===== Data provided

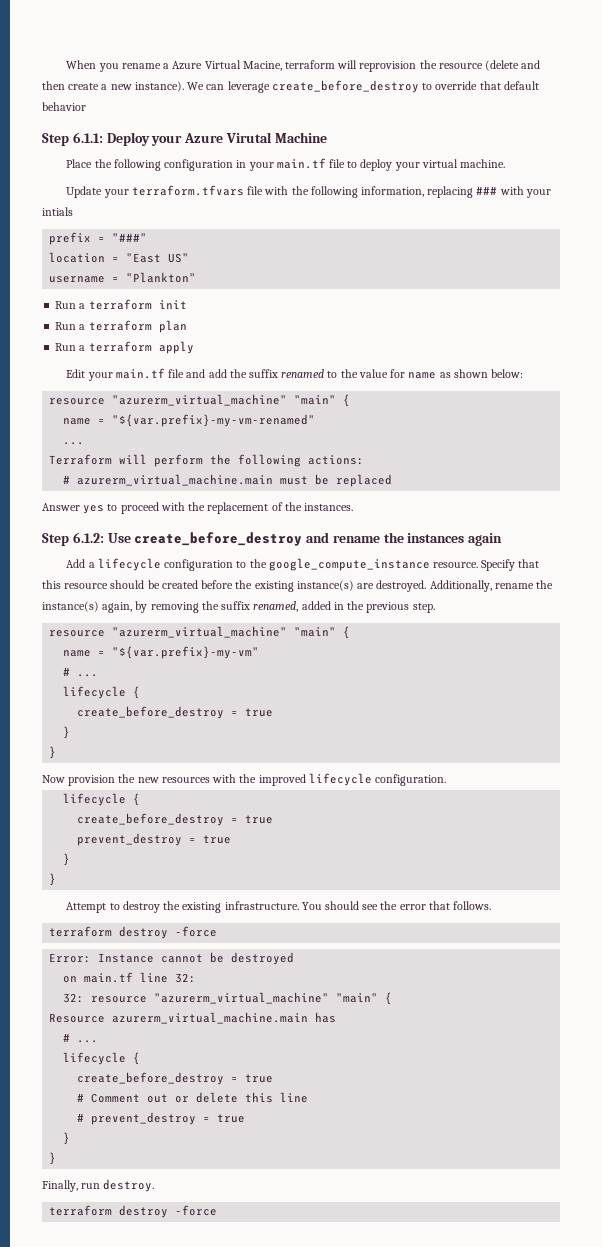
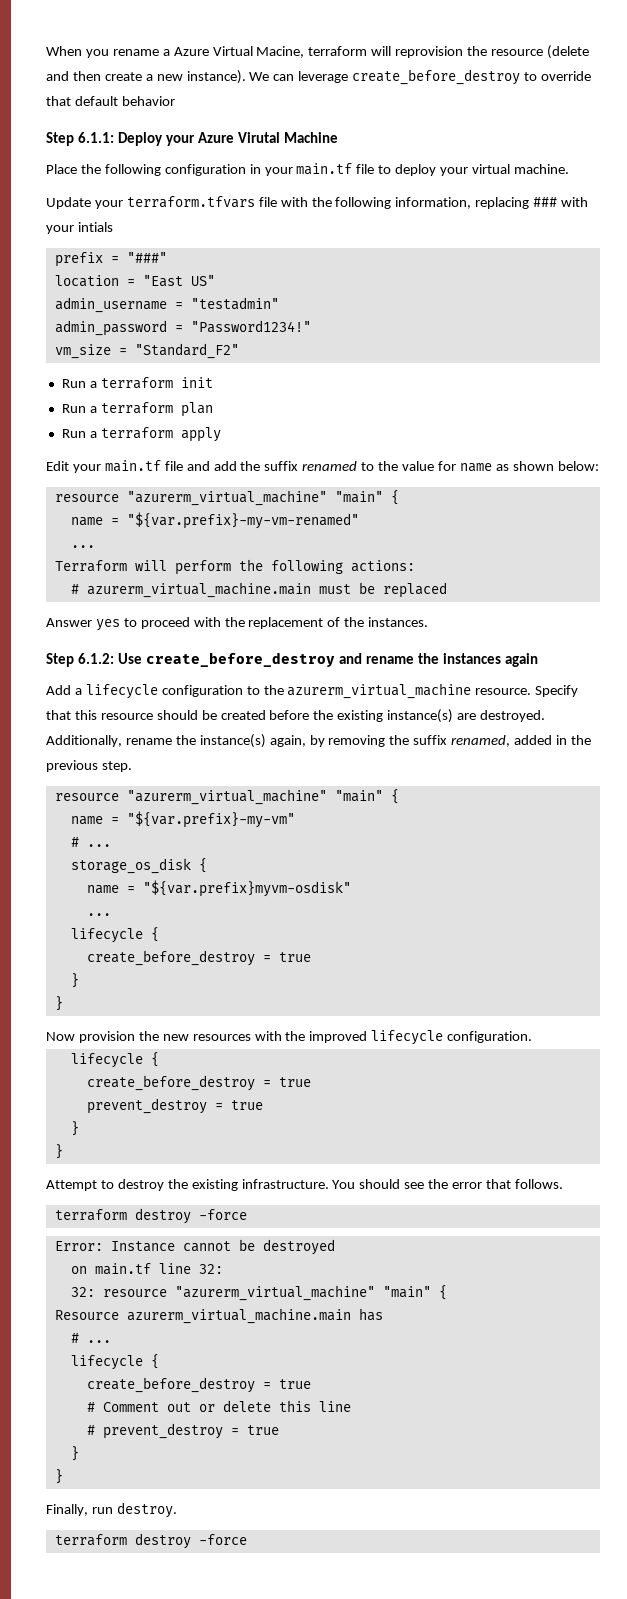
[49,272,197,283] username = "Plankton" -> [54,297,279,313] [54,320,311,336] [54,343,239,359] admin_username = "testadmin" // admin_password = "Password1234!" // vm_size = "Standard_F2"
[268,558,430,571] google_compute_instance -> [287,683,472,699] azurerm_virtual_machine
(99, 675) none -> [70,858,207,874] [86,880,351,897] [86,913,111,916] // storage_os_disk { // name = "${var.prefix}myvm-osdisk" // ...

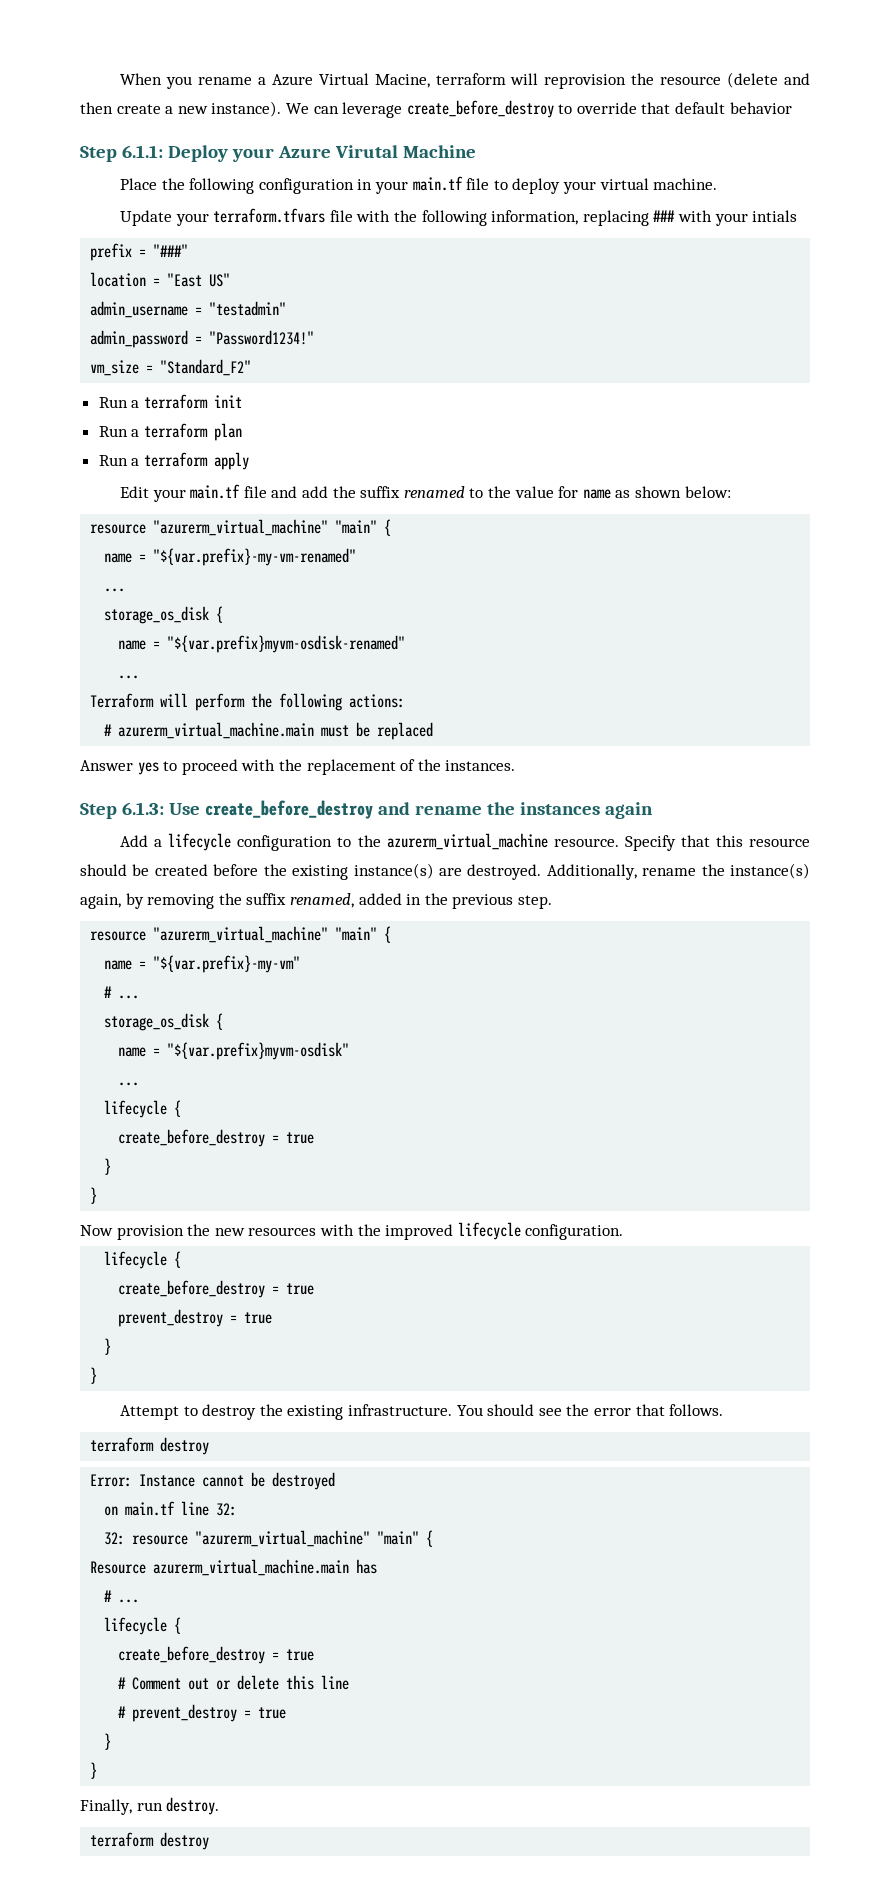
(95, 546) none -> [104,606,224,624] [118,635,406,653] [118,675,140,679] // storage_os_disk { // name = "${var.prefix}myvm-osdisk-renamed" // ...
[78,653,115,664] 6.1.2: -> [121,802,164,815] 6.1.3:
[198,1209,247,1220] -force -> (210, 1446) none
[198,1534,247,1545] -force -> (210, 1841) none

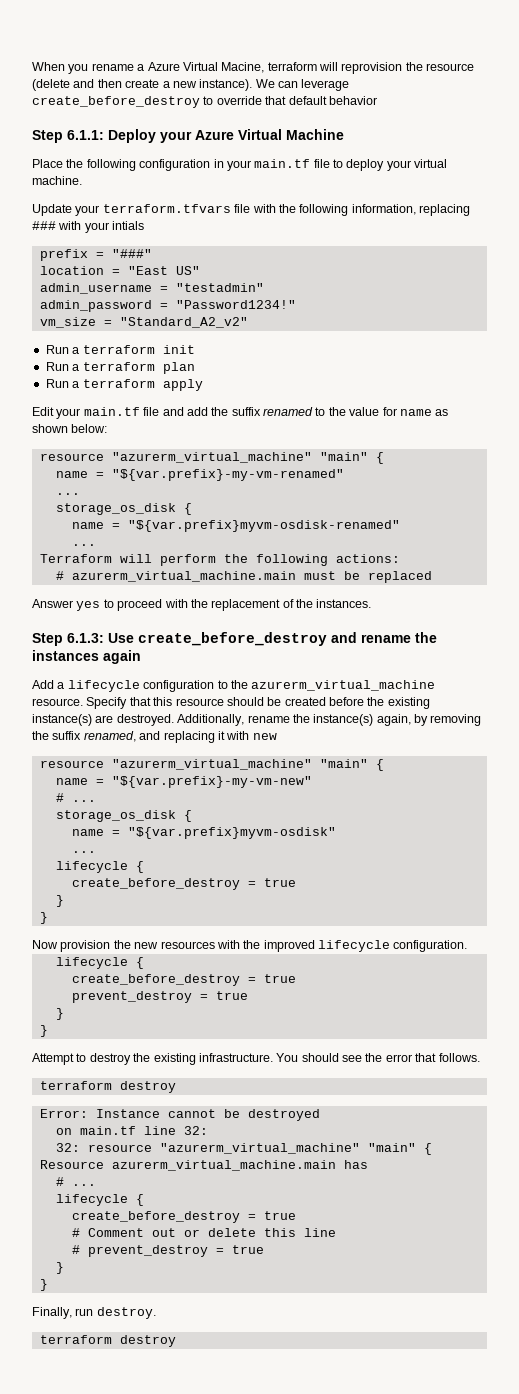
[334,145,398,158] Virutal -> [238,129,282,140] Virtual
[160,359,252,376] "Standard_F2" -> [119,317,248,328] "Standard_A2_v2"
[358,893,552,909] [90,926,392,943] [104,955,301,973] added in the previous step. // resource "azurerm_virtual_machine" "main" { // name = "${var.prefix}-my-vm" -> [139,731,277,743] [39,759,384,771] [55,776,312,788] and replacing it with new // resource "azurerm_virtual_machine" "main" { // name = "${var.prefix}-my-vm-new"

==========

* Instructions for the task: After locating the line with "[198,1534,247,1545] -force ->", transcribe it and the rest of the data above exactly as written, without any picture.

* Answer to this task:
[198,1534,247,1545] -force -> (210, 1841) none

[334,145,398,158] Virutal -> [238,129,282,140] Virtual
[160,359,252,376] "Standard_F2" -> [119,317,248,328] "Standard_A2_v2"
[358,893,552,909] [90,926,392,943] [104,955,301,973] added in the previous step. // resource "azurerm_virtual_machine" "main" { // name = "${var.prefix}-my-vm" -> [139,731,277,743] [39,759,384,771] [55,776,312,788] and replacing it with new // resource "azurerm_virtual_machine" "main" { // name = "${var.prefix}-my-vm-new"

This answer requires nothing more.